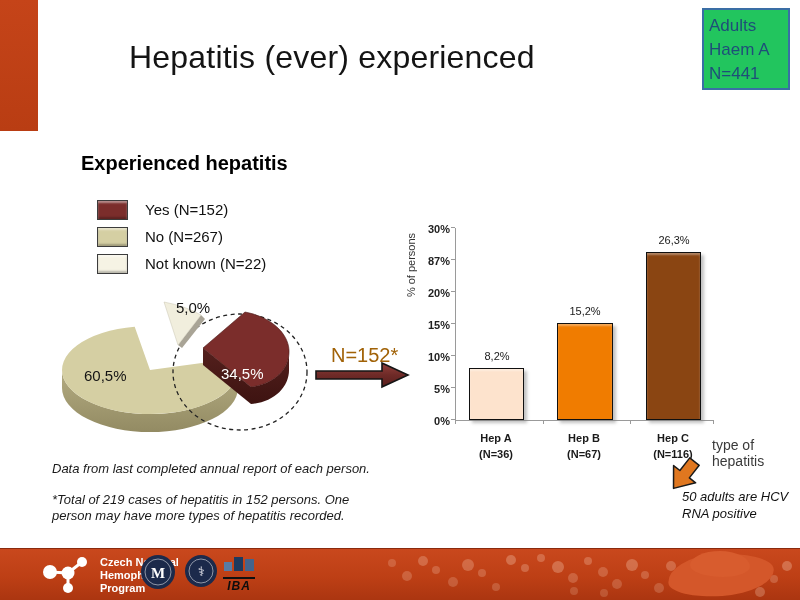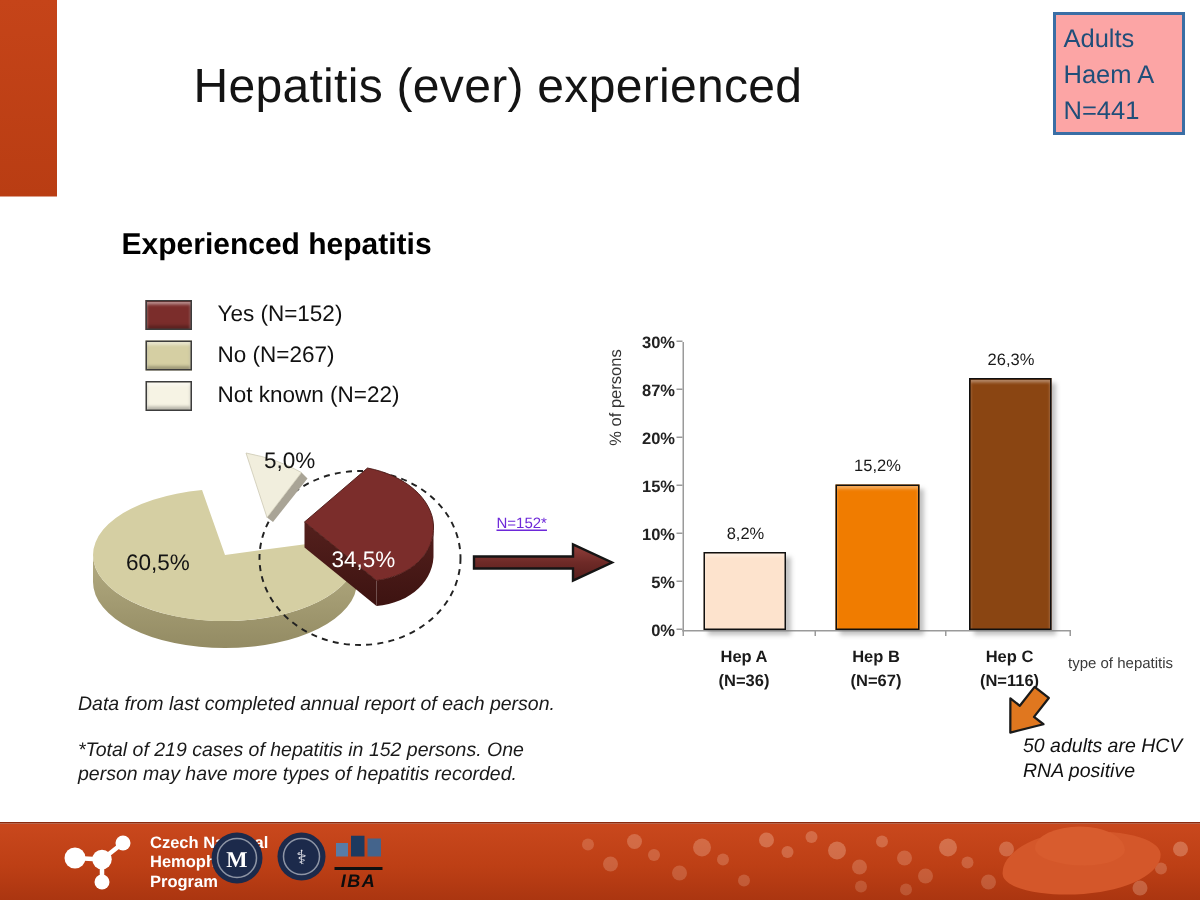--- a/index.html
+++ b/index.html
@@ -5,58 +5,58 @@
   html,body{margin:0;padding:0;}
   body{width:800px;height:600px;font-family:"Liberation Sans",sans-serif;background:#fff;}
   .slide{position:relative;width:800px;height:600px;overflow:hidden;background:#fff;}
 
   .accent-bar{position:absolute;left:0;top:0;width:38px;height:131px;
     background:linear-gradient(180deg,#c54419,#b93d13);}
 
   .title{position:absolute;left:117px;top:27px;margin:12px;font-size:32px;font-weight:400;
     color:#141414;letter-spacing:0.2px;}
 
-  .badge{position:absolute;left:702px;top:8px;width:74px;height:70px;background:#fca5a5;
+  .badge{position:absolute;left:702px;top:8px;width:74px;height:70px;background:#22c55e;
     border:2px solid #3a6ea5;padding:4px 5px;color:#1f4e79;font-size:17px;line-height:24px;}
 
   .section-heading{position:absolute;left:81px;top:152px;font-size:20px;font-weight:700;color:#000000;}
 
   .legend{position:absolute;left:97px;top:196px;}
   .legend-row{display:flex;align-items:center;height:27px;}
   .swatch{width:31px;height:20px;border:1px solid #3c3c3c;box-sizing:border-box;
     box-shadow:inset 0 2px 2px rgba(255,255,255,.45), inset 0 -2px 2px rgba(0,0,0,.25);}
   .legend-label{margin-left:17px;font-size:15px;color:#111;}
 
   .pie{position:absolute;left:55px;top:290px;}
   .pie-label{position:absolute;font-size:15px;color:#141414;}
   .pl-no{left:84px;top:367px;}
   .pl-yes{left:221px;top:365px;color:#fff;}
   .pl-nk{left:176px;top:299px;}
 
-  .arrow-label{position:absolute;left:331px;top:344px;font-size:10px;color:#6d28d9;text-decoration:underline;}
+  .arrow-label{position:absolute;left:331px;top:344px;font-size:20px;color:#a16207;}
   .big-arrow{position:absolute;left:314px;top:358px;}
 
   #plot{position:absolute;left:455px;top:228px;width:258px;height:192px;
     border-left:1px solid #9a9a9a;border-bottom:1px solid #9a9a9a;}
   .bar-group{position:absolute;bottom:0;height:192px;width:55px;}
   .bg-a{left:13px;} .bg-b{left:101px;width:56px;} .bg-c{left:190px;}
   .bar{position:absolute;bottom:0;left:0;right:0;border:1px solid #101010;box-sizing:border-box;
     box-shadow:3px 3px 3px rgba(120,120,120,.45), inset 0 2px 2px rgba(255,255,255,.35);}
   .bar-value{position:absolute;left:-6px;width:68px;text-align:center;font-size:11px;color:#1a1a1a;}
   .ytick{position:absolute;left:-44px;width:38px;text-align:right;font-size:11px;font-weight:700;color:#222;}
   .ytick-mark{position:absolute;left:-5px;width:4px;height:1px;background:#9a9a9a;}
   .xtick{position:absolute;top:192px;width:1px;height:4px;background:#9a9a9a;}
 
   .cat{position:absolute;top:430px;width:62px;text-align:center;font-size:11px;font-weight:700;
     color:#1a1a1a;line-height:16px;}
   .cat-a{left:465px;} .cat-b{left:553px;} .cat-c{left:642px;}
 
   .ylabel{position:absolute;left:352px;top:258px;width:120px;height:14px;text-align:center;
     font-size:11px;color:#333;transform:rotate(-90deg);}
-  .xlabel{position:absolute;left:712px;top:437px;font-size:10px;color:#3a3a3a;}
+  .xlabel{position:absolute;left:712px;top:437px;font-size:14px;color:#3a3a3a;}
 
   .down-arrow{position:absolute;left:662px;top:456px;}
   .hcv-note{position:absolute;left:682px;top:488px;width:120px;font-size:13px;font-style:italic;
     color:#111;white-space:pre-line;line-height:17px;}
 
   .note{position:absolute;left:52px;font-size:13px;font-style:italic;color:#1a1a1a;
     line-height:16px;white-space:pre-line;}
   .note1{top:461px;}
   .note2{top:492px;}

_ _ _ _

Goal of the exercise:
Give the entries above again in full and exactly, but not the pictures.

Answer space:
--- a/index.html
+++ b/index.html
@@ -5,58 +5,58 @@
   html,body{margin:0;padding:0;}
   body{width:800px;height:600px;font-family:"Liberation Sans",sans-serif;background:#fff;}
   .slide{position:relative;width:800px;height:600px;overflow:hidden;background:#fff;}
 
   .accent-bar{position:absolute;left:0;top:0;width:38px;height:131px;
     background:linear-gradient(180deg,#c54419,#b93d13);}
 
   .title{position:absolute;left:117px;top:27px;margin:12px;font-size:32px;font-weight:400;
     color:#141414;letter-spacing:0.2px;}
 
-  .badge{position:absolute;left:702px;top:8px;width:74px;height:70px;background:#fca5a5;
+  .badge{position:absolute;left:702px;top:8px;width:74px;height:70px;background:#22c55e;
     border:2px solid #3a6ea5;padding:4px 5px;color:#1f4e79;font-size:17px;line-height:24px;}
 
   .section-heading{position:absolute;left:81px;top:152px;font-size:20px;font-weight:700;color:#000000;}
 
   .legend{position:absolute;left:97px;top:196px;}
   .legend-row{display:flex;align-items:center;height:27px;}
   .swatch{width:31px;height:20px;border:1px solid #3c3c3c;box-sizing:border-box;
     box-shadow:inset 0 2px 2px rgba(255,255,255,.45), inset 0 -2px 2px rgba(0,0,0,.25);}
   .legend-label{margin-left:17px;font-size:15px;color:#111;}
 
   .pie{position:absolute;left:55px;top:290px;}
   .pie-label{position:absolute;font-size:15px;color:#141414;}
   .pl-no{left:84px;top:367px;}
   .pl-yes{left:221px;top:365px;color:#fff;}
   .pl-nk{left:176px;top:299px;}
 
-  .arrow-label{position:absolute;left:331px;top:344px;font-size:10px;color:#6d28d9;text-decoration:underline;}
+  .arrow-label{position:absolute;left:331px;top:344px;font-size:20px;color:#a16207;}
   .big-arrow{position:absolute;left:314px;top:358px;}
 
   #plot{position:absolute;left:455px;top:228px;width:258px;height:192px;
     border-left:1px solid #9a9a9a;border-bottom:1px solid #9a9a9a;}
   .bar-group{position:absolute;bottom:0;height:192px;width:55px;}
   .bg-a{left:13px;} .bg-b{left:101px;width:56px;} .bg-c{left:190px;}
   .bar{position:absolute;bottom:0;left:0;right:0;border:1px solid #101010;box-sizing:border-box;
     box-shadow:3px 3px 3px rgba(120,120,120,.45), inset 0 2px 2px rgba(255,255,255,.35);}
   .bar-value{position:absolute;left:-6px;width:68px;text-align:center;font-size:11px;color:#1a1a1a;}
   .ytick{position:absolute;left:-44px;width:38px;text-align:right;font-size:11px;font-weight:700;color:#222;}
   .ytick-mark{position:absolute;left:-5px;width:4px;height:1px;background:#9a9a9a;}
   .xtick{position:absolute;top:192px;width:1px;height:4px;background:#9a9a9a;}
 
   .cat{position:absolute;top:430px;width:62px;text-align:center;font-size:11px;font-weight:700;
     color:#1a1a1a;line-height:16px;}
   .cat-a{left:465px;} .cat-b{left:553px;} .cat-c{left:642px;}
 
   .ylabel{position:absolute;left:352px;top:258px;width:120px;height:14px;text-align:center;
     font-size:11px;color:#333;transform:rotate(-90deg);}
-  .xlabel{position:absolute;left:712px;top:437px;font-size:10px;color:#3a3a3a;}
+  .xlabel{position:absolute;left:712px;top:437px;font-size:14px;color:#3a3a3a;}
 
   .down-arrow{position:absolute;left:662px;top:456px;}
   .hcv-note{position:absolute;left:682px;top:488px;width:120px;font-size:13px;font-style:italic;
     color:#111;white-space:pre-line;line-height:17px;}
 
   .note{position:absolute;left:52px;font-size:13px;font-style:italic;color:#1a1a1a;
     line-height:16px;white-space:pre-line;}
   .note1{top:461px;}
   .note2{top:492px;}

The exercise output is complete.